Fin dai tempi di Max Weber (1864-1920) la sociologia delle religioni insegna che a una fase carismatica, in cui nuove idee sono proclamate in modo entusiasmante da figure capaci di stabilire uno speciale contatto con moltissimi fedeli, segue – se queste idee si consolidano – una fase di «routinizzazione del carisma» dove quello che, in quanto carismatico, poteva apparire occasionale è consolidato in modo sistematico e giuridico. Un processo simile si verifica in tema di Concilio «integrale» con il passaggio da Giovanni Paolo II a Benedetto XVI che da una parte dà sistematicità all’insegnamento di Papa Wojtyla sul Concilio attraverso la teoria delle due ermeneutiche (Benedetto XVI 2005), dall’altra traduce il richiamo a un’ermeneutica diversa da quella «della discontinuità e della rottura» (ibidem) in atti di governo. Per limitarsi a qualche esempio, una bandiera di chi interpreta il Concilio secondo il paradigma della «rottura» è la riforma della liturgia (anche se si tratta, evidentemente, di una riforma post-conciliare), soprattutto se accompagnata da restrizioni che vietano o rendono molto difficile celebrare la Messa pre-conciliare detta di san Pio V (1504-1573). Infatti, se il Concilio rompe con tutta la tradizione precedente, chi resta attaccato al simbolo di quella tradizione – la Messa «antica» – è fuori della Chiesa e deve essere isolato e perseguito. Ma se invece il Vaticano II va interpretato in continuità con il passato, allora anche la Messa «antica» può coesistere con la nuova. In questa prospettiva va letto il Motu Proprio Summorum Pontificum pubblicato da Benedetto XVI il 7 luglio 2007, che liberalizza la possibilità di celebrare la liturgia detta di san Pio V in lingua latina e secondo il Messale romano del 1962, precisando che tale liturgia non è stata in realtà mai abrogata.
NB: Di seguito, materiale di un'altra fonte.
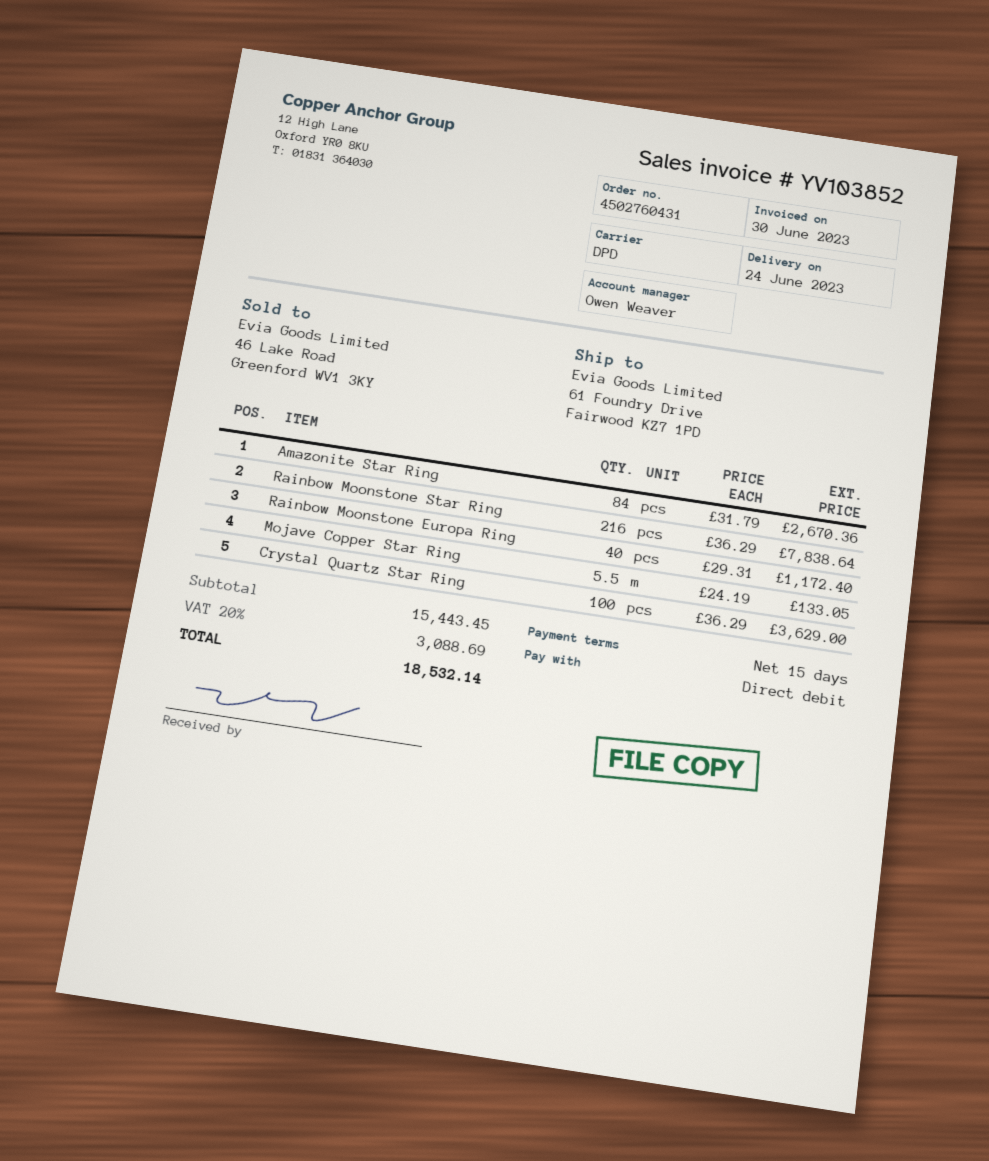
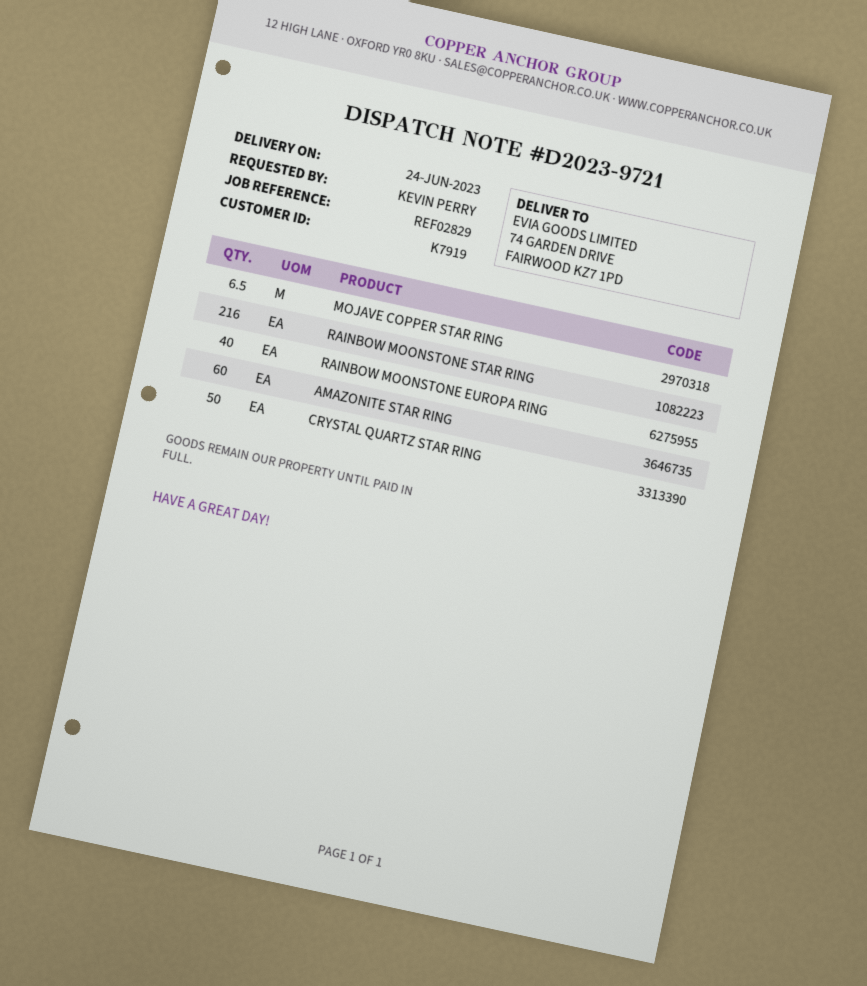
ship to: 61 Foundry Drive, Fairwood KZ7 1PD -> 74 GARDEN DRIVE, FAIRWOOD KZ7 1PD
Amazonite Star Ring: 84 -> 60
Mojave Copper Star Ring: 5.5 -> 6.5
Crystal Quartz Star Ring: 100 -> 50

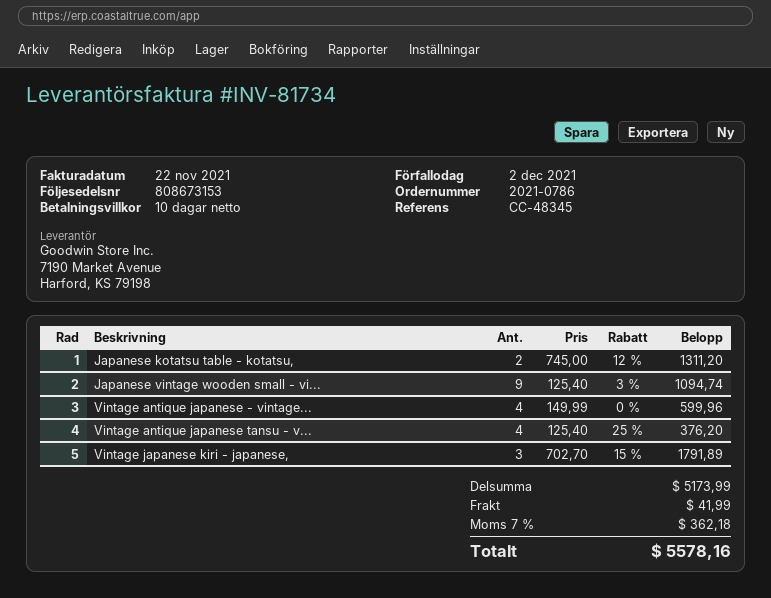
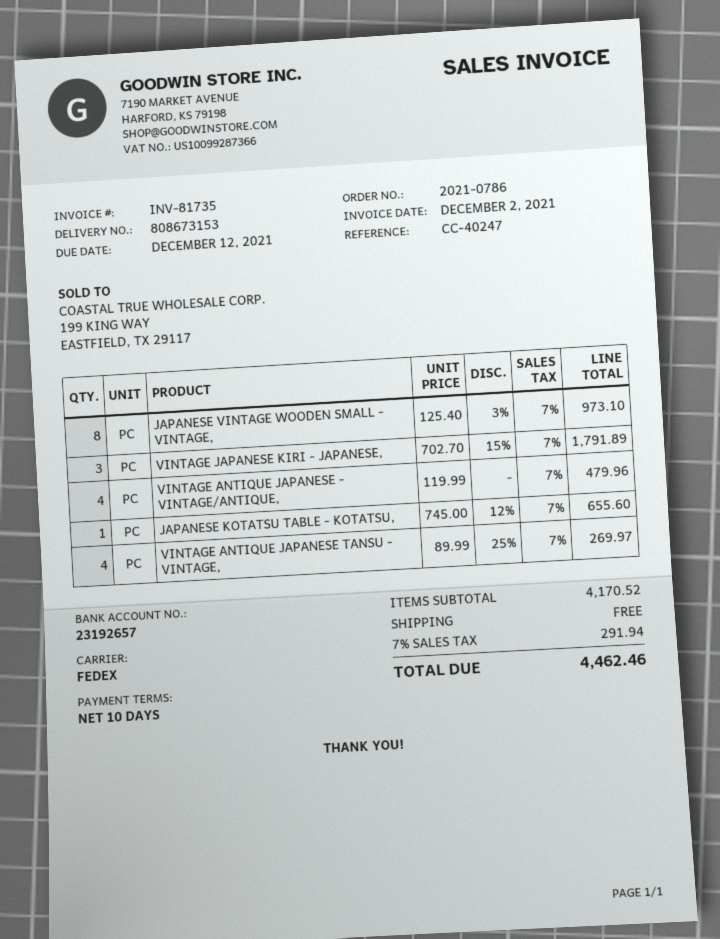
invoice number: INV-81734 -> INV-81735
invoice date: 2021-11-22 -> 2021-12-02
due date: 2021-12-02 -> 2021-12-12
reference: CC-48345 -> CC-40247
Japanese kotatsu table - kotatsu,: 2 x 745.00 - 12% = 1311.20 -> 1 x 745.00 - 12% = 655.60
Japanese vintage wooden small - vi...: 9 x 125.40 - 3% = 1094.74 -> 8 x 125.40 - 3% = 973.10
Vintage antique japanese - vintage...: 4 x 149.99 = 599.96 -> 4 x 119.99 = 479.96
Vintage antique japanese tansu - v...: 4 x 125.40 - 25% = 376.20 -> 4 x 89.99 - 25% = 269.97
subtotal: 5173.99 -> 4170.52
shipping: 41.99 -> 0.00
tax: 7% = 362.18 -> 7% = 291.94
total: 5578.16 -> 4462.46

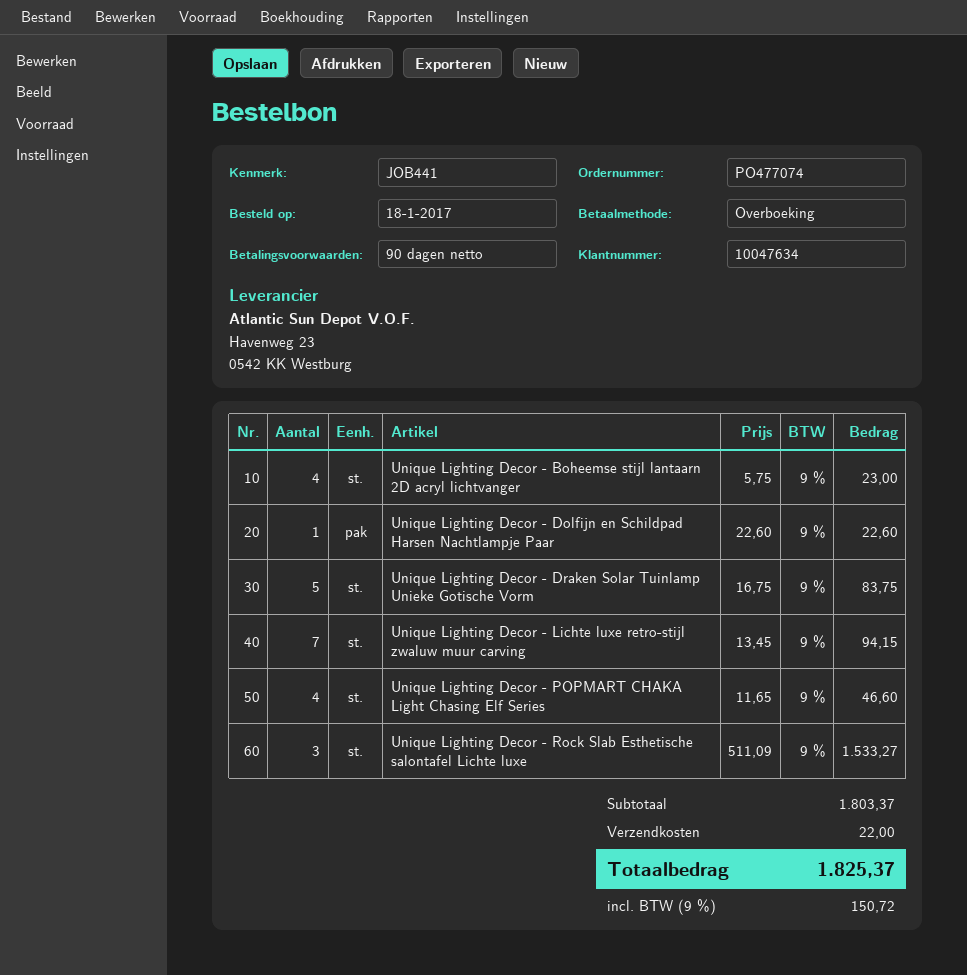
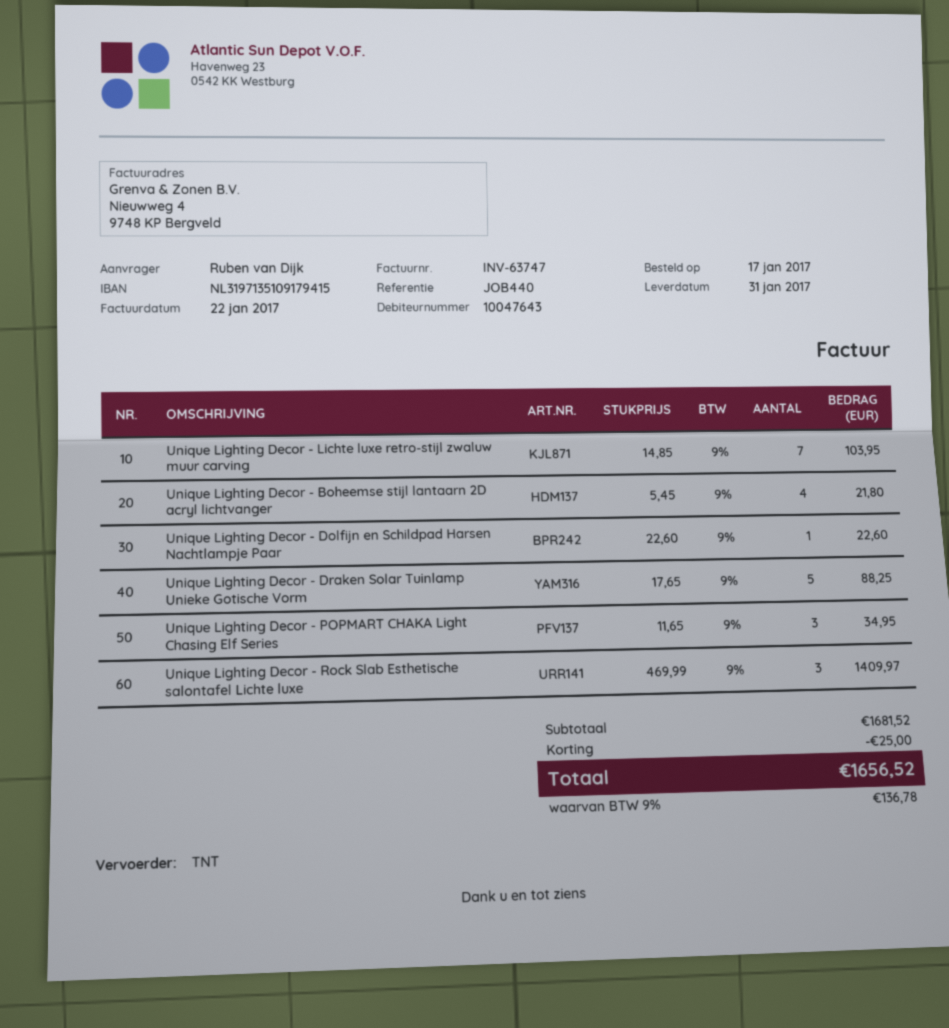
order date: 2017-01-18 -> 2017-01-17
customer number: 10047634 -> 10047643
reference: JOB441 -> JOB440
Unique Lighting Decor - Boheemse stijl lantaarn 2D acryl lichtvanger: 4 x 5.75 = 23.00 -> 4 x 5.45 = 21.80
Unique Lighting Decor - Draken Solar Tuinlamp Unieke Gotische Vorm: 5 x 16.75 = 83.75 -> 5 x 17.65 = 88.25
Unique Lighting Decor - Lichte luxe retro-stijl zwaluw muur carving: 7 x 13.45 = 94.15 -> 7 x 14.85 = 103.95
Unique Lighting Decor - POPMART CHAKA Light Chasing Elf Series: 4 x 11.65 = 46.60 -> 3 x 11.65 = 34.95
Unique Lighting Decor - Rock Slab Esthetische salontafel Lichte luxe: 3 x 511.09 = 1533.27 -> 3 x 469.99 = 1409.97
subtotal: 1803.37 -> 1681.52
discount: none -> 25.00
shipping: 22.00 -> none
tax: 9% = 150.72 -> 9% = 136.78
total: 1825.37 -> 1656.52

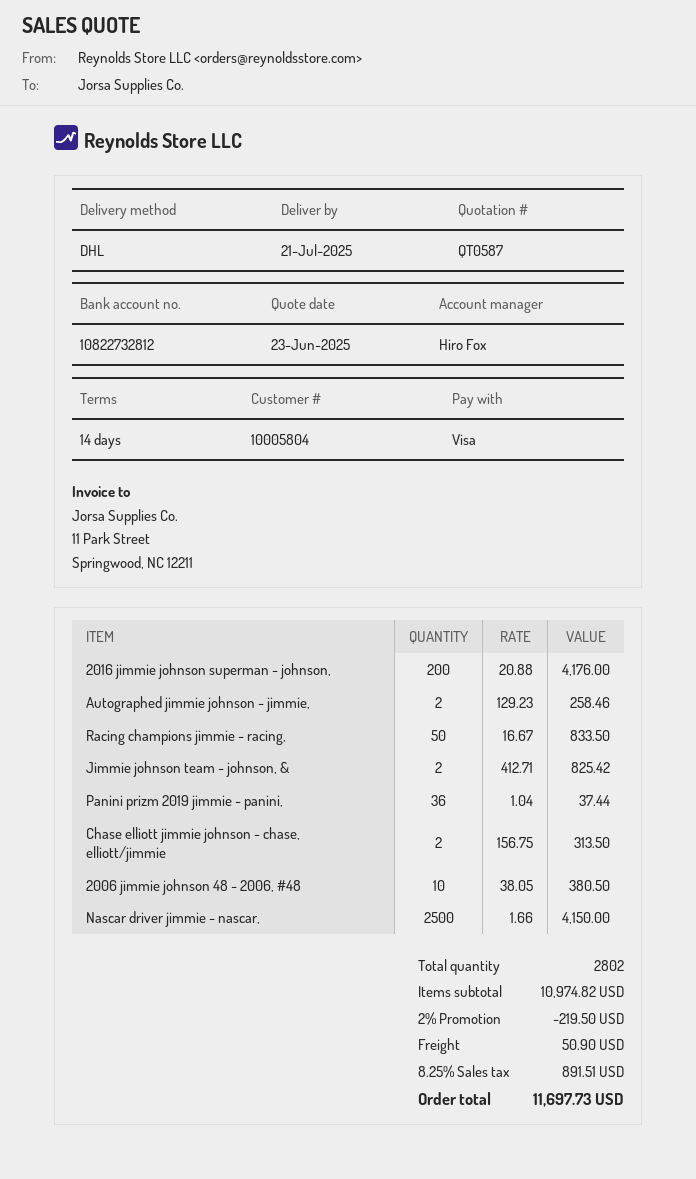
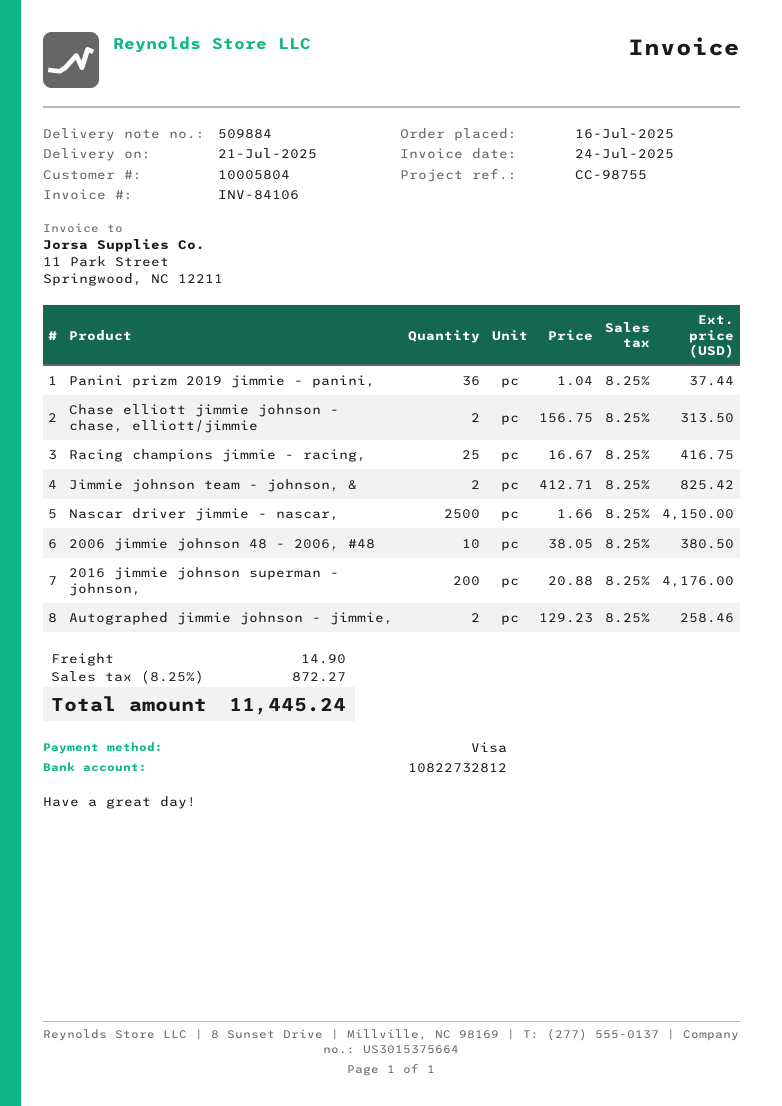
Racing champions jimmie - racing,: 50 x 16.67 = 833.50 -> 25 x 16.67 = 416.75
discount: 2% = 219.50 -> none
shipping: 50.90 -> 14.90
tax: 8.25% = 891.51 -> 8.25% = 872.27
total: 11697.73 -> 11445.24

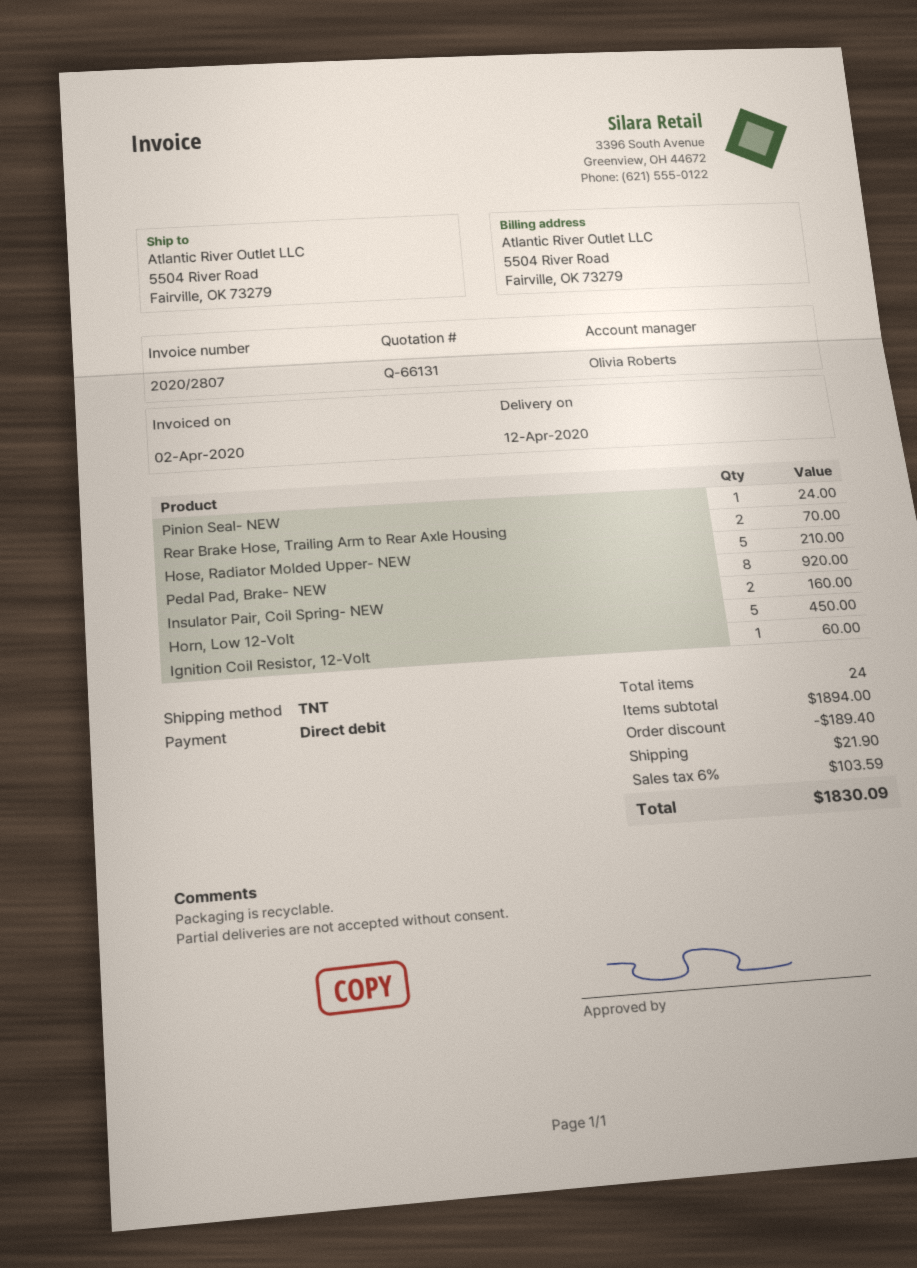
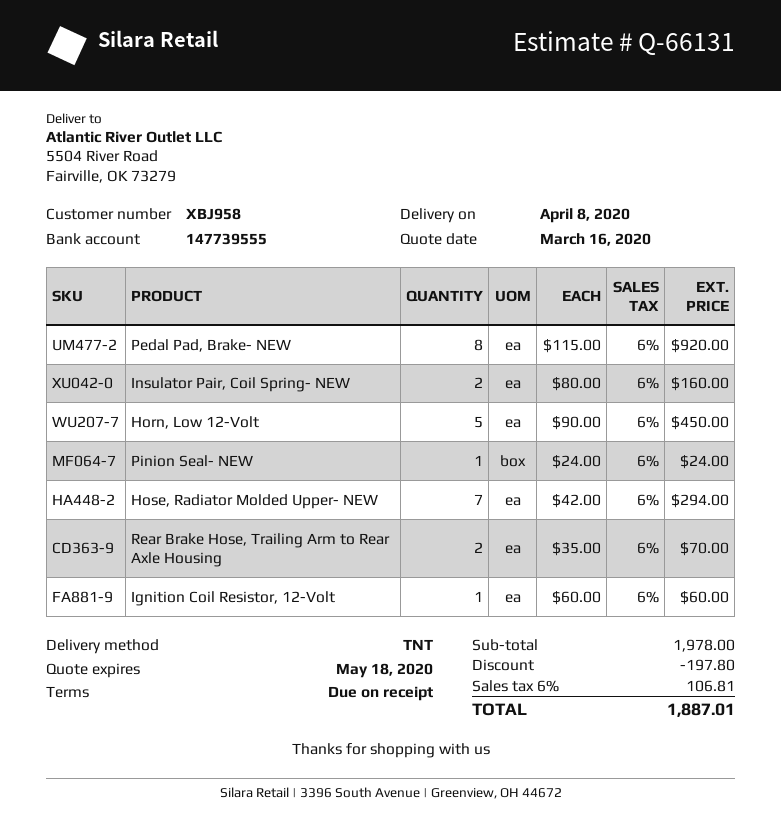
delivery date: 2020-04-12 -> 2020-04-08
Hose, Radiator Molded Upper- NEW: 5 for 210.00 -> 7 for 294.00
subtotal: 1894.00 -> 1978.00
discount: 189.40 -> 197.80
shipping: 21.90 -> none
tax: 6% = 103.59 -> 6% = 106.81
total: 1830.09 -> 1887.01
Sarebbe riduttivo leggere questo gesto nella sola prospettiva di un tentativo di sanare la frattura con i seguaci del defunto monsignor Marcel Lefebvre (1905-1991). In effetti, nota Benedetto XVI nella Lettera ai Vescovi che accompagna il Motu Proprio, «tutti sappiamo che, nel movimento guidato dall’Arcivescovo Lefebvre, la fedeltà al Messale antico divenne un contrassegno esterno; le ragioni di questa spaccatura, che qui nasceva, si trovavano però più in profondità» (Benedetto XVI 2007a).

Le ragioni del dissenso di monsignor Lefebvre si trovano nei documenti del Concilio, e in particolare nella questione della libertà religiosa e dell’ecumenismo, in relazione alla quale – non a caso, pochi giorni dopo il Motu Proprio – la Congregazione per la Dottrina della Fede ha reso pubblico un documento inteso a precisare che «il Concilio Ecumenico Vaticano II né ha voluto cambiare né di fatto ha cambiato» la tradizionale «dottrina sulla Chiesa» secondo cui, per quanto la Chiesa di Roma con le altre Chiese e comunità cristiane promuova un rispettoso dialogo, tuttavia insegna che solo la Chiesa cattolica è la via ordinaria alla salvezza e «l’unica Chiesa di Cristo» (Congregazione per la Dottrina della Fede 2007). L’affermazione di cui al numero 8 della Costituzione dogmatica Lumen gentium del Vaticano II secondo cui l’unica Chiesa di Cristo «sussiste nella Chiesa cattolica» – letta dalle forme più estreme di «ermeneutica della discontinuità» come se significasse che per il Concilio quella cattolica è ormai solo una fra molte Chiese cristiane – è invece interpretata come un’«espressione, che indica la piena identità della Chiesa di Cristo con la Chiesa cattolica, [e] non cambia la dottrina sulla Chiesa» (ibidem). Anche questo documento si muove dunque nella direzione di istituzionalizzare l’«ermeneutica della continuità» (che è nello stesso tempo «ermeneutica della riforma» secondo la prospettiva tradizionale dell’Ecclesia semper reformanda). Le reazioni ostili che ha suscitato in numerosi ambienti si affiancano a quelle contro il Motu Proprio sulla liturgia.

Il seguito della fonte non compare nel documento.